Kokosöl hilft auf natürliche Weise: So geht es…

Hochsaison für Zecken. Zum Schutz gegen die Quälgeister gibt es eine Vielzahl an Zeckenschutzmitteln, aber chemische Mittel haben Nebenwirkungen. Als garantiert chemiefreie Superwaffe gegen Zecken wird zur Zeit Kokosöl genannt. Ein Grund für die Suche nach möglichst natürlichen Heilmitteln ist sicherlich, dass viele Hunde heftig auf die Behandlung mit den gängigen Präparaten reagieren. Kokosöl soll nicht nur helfen; es ist darüber hinaus noch sehr gesund für Hunde. Der Wirkstoff, der Parasiten wie die Zecken vertreibt, ist die im Kokosöl enthaltene Laurinsäure. Das Öl eignet sich nicht nur für die äußere Anwendung durch Auftragen und Einreiben des Felles sondern auch als Zugabe zum Futter.

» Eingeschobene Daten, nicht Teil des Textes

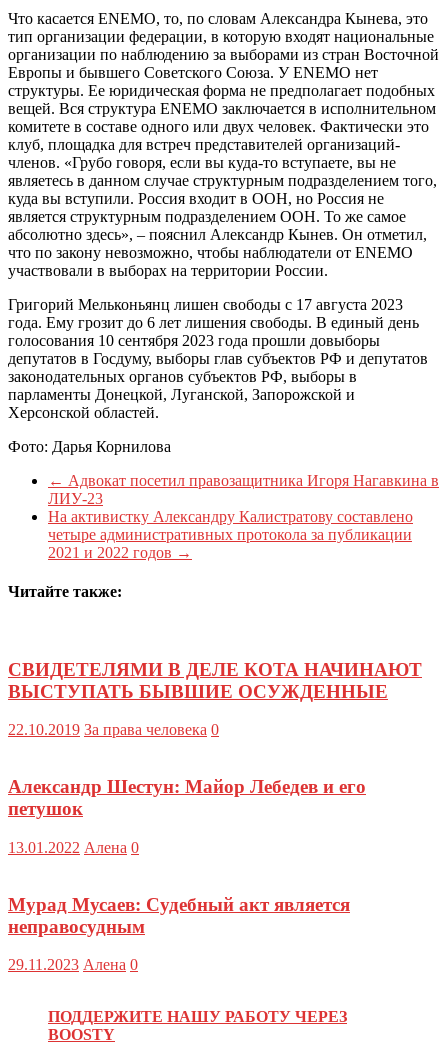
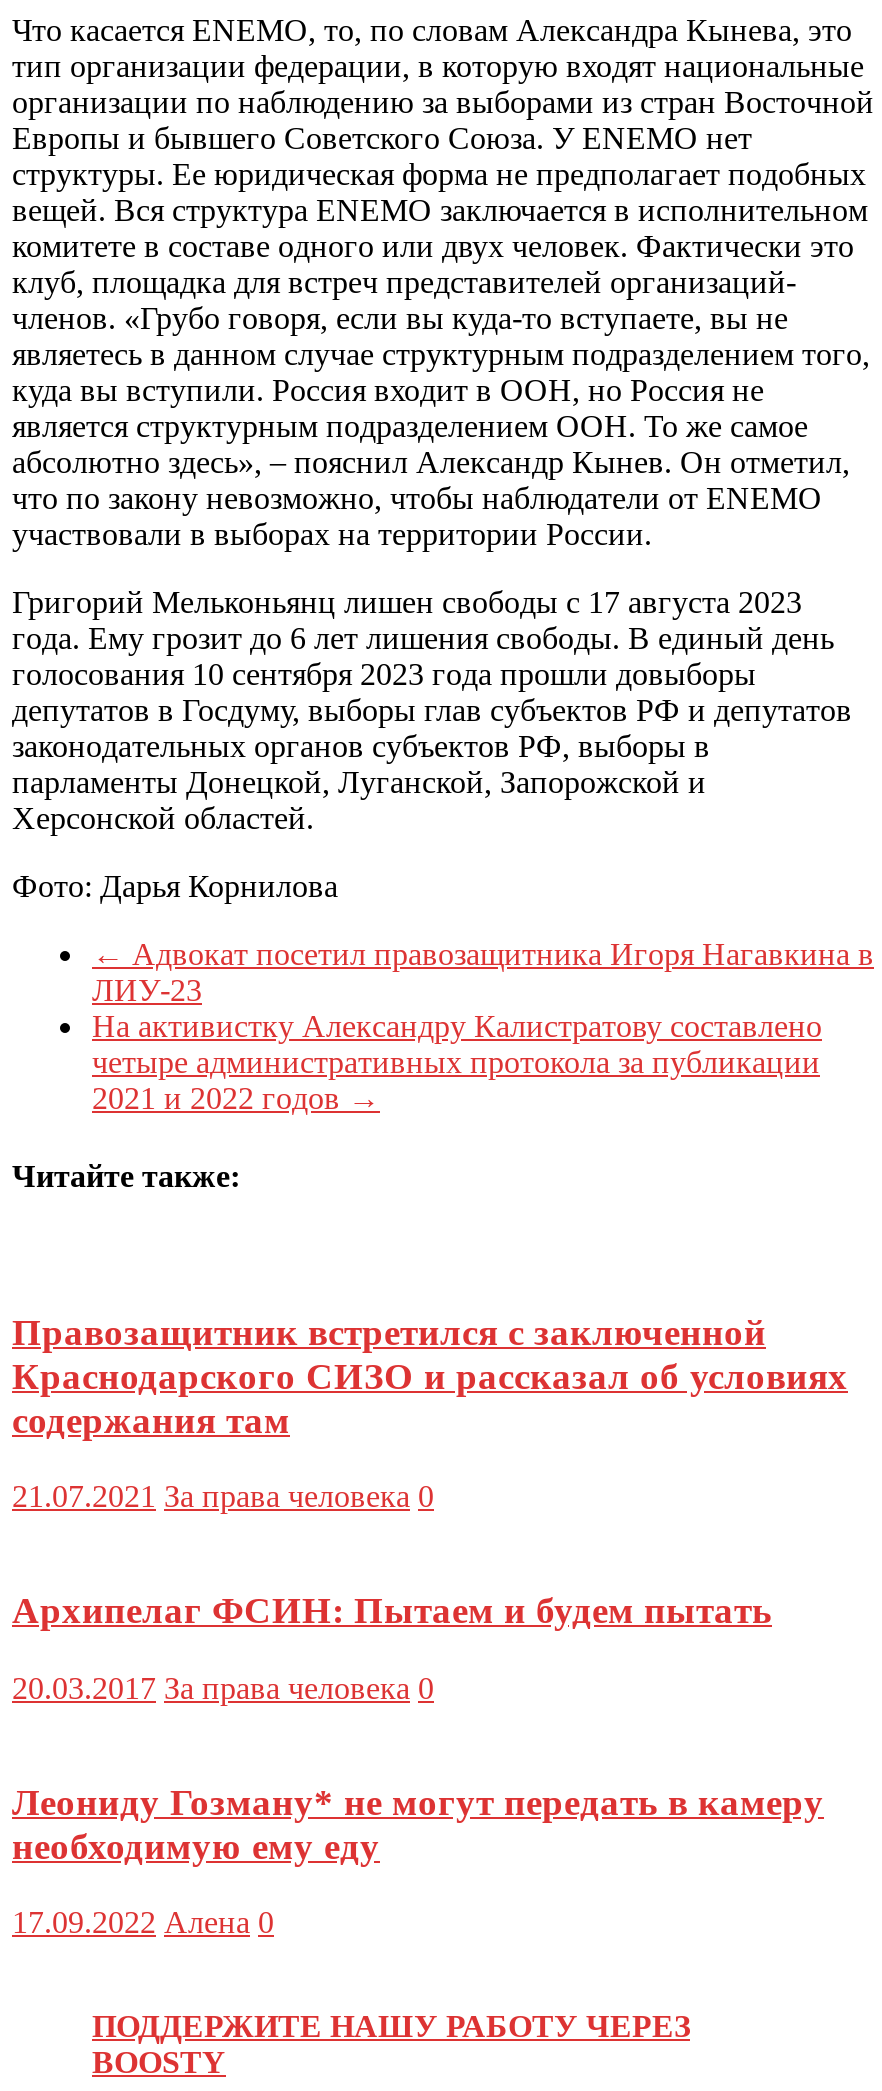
- СВИДЕТЕЛЯМИ В ДЕЛЕ КОТА НАЧИНАЮТ
- ВЫСТУПАТЬ БЫВШИЕ ОСУЖДЕННЫЕ
+ Правозащитник встретился с заключенной
+ Краснодарского СИЗО и рассказал об условиях
+ содержания там

- 22.10.2019 За права человека 0
+ 21.07.2021 За права человека 0

- Александр Шестун: Майор Лебедев и его
- петушок
+ Архипелаг ФСИН: Пытаем и будем пытать

- 13.01.2022 Алена 0
+ 20.03.2017 За права человека 0

- Мурад Мусаев: Судебный акт является
- неправосудным
+ Леониду Гозману* не могут передать в камеру
+ необходимую ему еду

- 29.11.2023 Алена 0
+ 17.09.2022 Алена 0
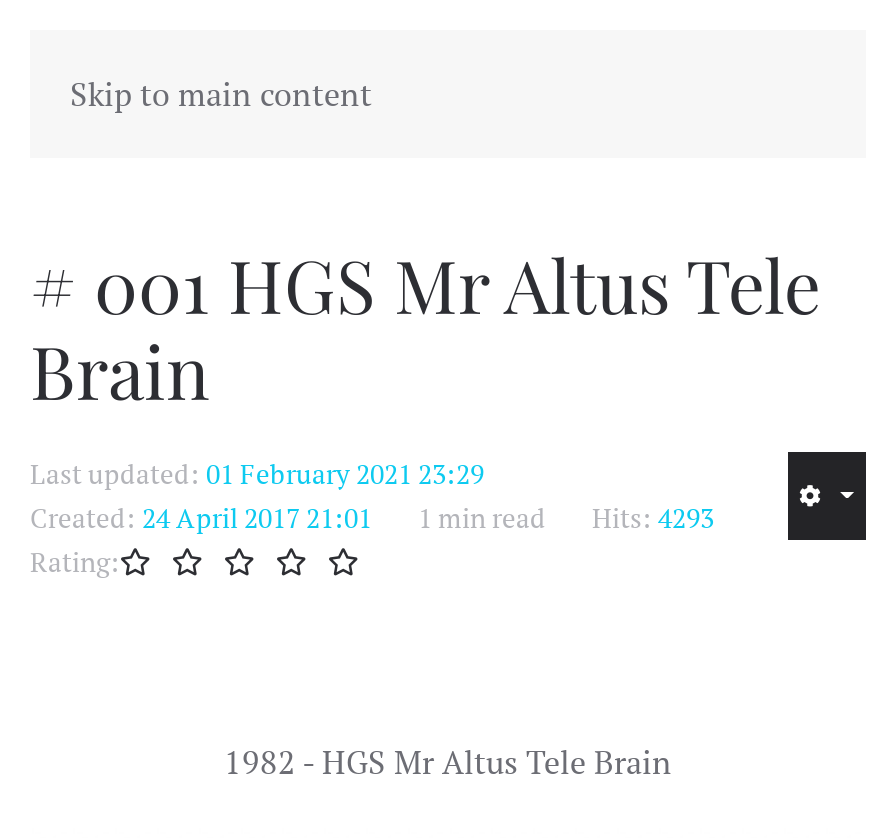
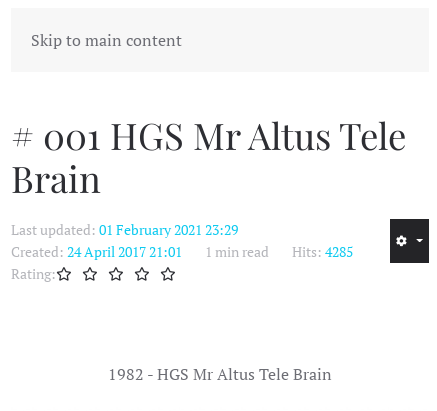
- Created: 24 April 2017 21:01 1 min read Hits: 4293
+ Created: 24 April 2017 21:01 1 min read Hits: 4285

Die gefürchtete Borreliose ist ein guter Grund Zeckenbefall nicht auf die leichte Schulter zu nehmen. Abgesehen davon, dass eine Zecke vor allem Hunde mit dichtem und langen Fell lange unentdeckt als Wirt benutzen kann und ein Absuchen nicht immer von Erfolg gekrönt ist, birgt auch das Entfernen von fest sitzenden Zecken Risiken. Warum nicht gleich die Beißlust von Zecken verhindern, wenn ihnen ein Geruch entgegenströmt, der signalisiert: Hier schmeckt nichts! Die Anwendung des natürlichen Abwehrmittels ist unkompliziert: Ein paar Tropfen Kokosöl für Hunde wird zwischen den Handflächen durch Reiben verteilt und anschließend in das Fell gestreichelt.

Ähnlich wie die bekanntesten anderen Mittel, kann Kokosöl für Hunde auch direkt auf die Haut aufgetragen werden: Dazu scheitelt man das Fell und tropft ein wenig Öl punktgenau auf die Haut. Da die abschreckende Wirkung über den ausströmenden Geruch mit der Zeit nachlässt, muss die Behandlung regelmäßig wiederholt werden. Am besten spricht man mit dem Tierarzt/der Tierärztin des Vertrauens über den geeigneten Einsatz speziell für das eigene Tier. Übrigens wird dem Kokosöl für Hunde auch ein Schutz gegen Flöhe nachgesagt.